Patrice Thibaud et Philippe Leygnac reprennent ce spectacle créé en 2012 qui fait suite à l’irrésistible Cocorico et à Jungles. Thibaud et Leygnac se sont rencontrés dans les spectacles de Jérôme Deschamps et Macha Makaïef et ont créé un tandem épatant. Ces deux-là sont faits pour s’entendre, le grand Thibaud a la stature de Jacques Tati, son maître avoué (l’idée de ce spectacle serait née des Impressions sportives de Tati), le petit Leygnac à la mine triste et impassible évoque Buster Keaton. Côte-à-côte, c’est Laurel et Hardy.
Philippe Leygnac entre en scène en escaladant son piano par la face nord pour rejoindre sa banquette.

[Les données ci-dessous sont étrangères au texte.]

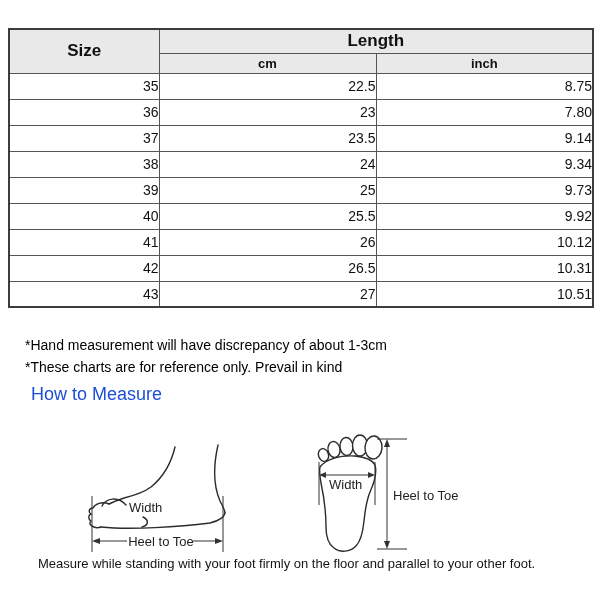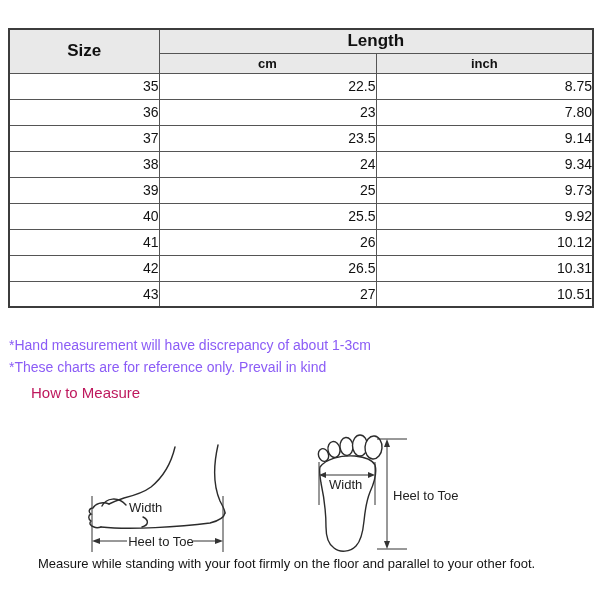--- a/index.html
+++ b/index.html
@@ -18,22 +18,22 @@
     text-align:center; vertical-align:middle;
     color:#111;
   }
   table.size-chart thead th { background:#e9e9e9; }
   th.h-main { font-size:17px; font-weight:bold; }
   tr.h-row1 th { height:24px; }
   tr.h-row2 th { height:20px; font-size:13px; font-weight:bold; }
   table.size-chart tbody td { height:26px; font-size:14px; background:#fff;text-align:right; }
 
   
-  .notes { position:absolute; left:9px; top:334px; font-size:14px; line-height:22px; color:#8b5cf6; }
-  .htm-title { position:absolute; left:31px; top:384px; font-size:15px; color:#be185d; }
+  .notes { position:absolute; left:25px; top:334px; font-size:14px; line-height:22px; color:#000000; }
+  .htm-title { position:absolute; left:31px; top:384px; font-size:18px; color:#1d4ed8; }
   .htm-subtitle { position:absolute; left:35px; top:404px; font-size:11px; font-weight:600; color:#2a2a2a; }
 
   
   .diagram { position:absolute;text-align:right; }
   .diagram svg { display:block; }
   svg text { font-family:"Liberation Sans", sans-serif; font-size:13px; fill:#222; }
 
   
   .footer-note {
     position:absolute; left:0; top:556px; width:600px;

Il a composé la musique pleine de références ; trompettiste, il joue du piano, des percussions, chante et accompagne les extravagances de son compère dont il se fait le complice, version moderne de l’Auguste et du clown blanc.
Dans le cadre de la manifestation symbolique des JO, le spectacle débute par le port de la flamme olympique qui dégénère de passage en passage. Un des principes comiques mis en œuvre par Patrice Thibaud, commun à tous les grands de Chaplin à Keaton, en passant par Tati (dont on reconnaît l’impayable univers sonore), consiste à faire dériver à grande vitesse une situation initiale. Sur la scène transformée en gymnase, stade, ring de boxe, bains de vapeur — clins d’œil à De Funès et Bourvil dans La Grande Vadrouille  —, ils brocardent gentiment le monde du sport, ses rêves de gloire et ses descentes aux enfers, sa rigueur excessive qui brise les corps ; excepté le fantasme du corps idéal, le sportif connaît les mêmes excès que l’artiste, affres ou délices, souffrance ou gratification de l’ego.
En ce début d’Euro, le spectacle tombe à pic. L’arbitre au bord du terrain est croqué plus vrai que nature. Les numéros de mime de Patrice Thibaud, très chorégraphiés, s’enchaînent à grande vitesse et à chaque fois, en quelques touches, les images surgissent et font mouche : irrésistible numéro d’équitation où l’on ne distingue plus la monture du cavalier, hilarante prestation féminine de GRS. Le rire cède parfois la place au pathétique ; désespoir de l’athlète humiliée par son échec ou dérive du boxeur détruit par la drogue, violence d’un monde sans pitié, trop souvent miroir aux alouettes.
Un spectacle virtuose, enlevé et joyeux qui épingle les excès engendrés par l’esprit de compétition ; le titre tient d’ailleurs de l’anti phrase car le fair-play est généralement incompatible avec l’esprit de compétition.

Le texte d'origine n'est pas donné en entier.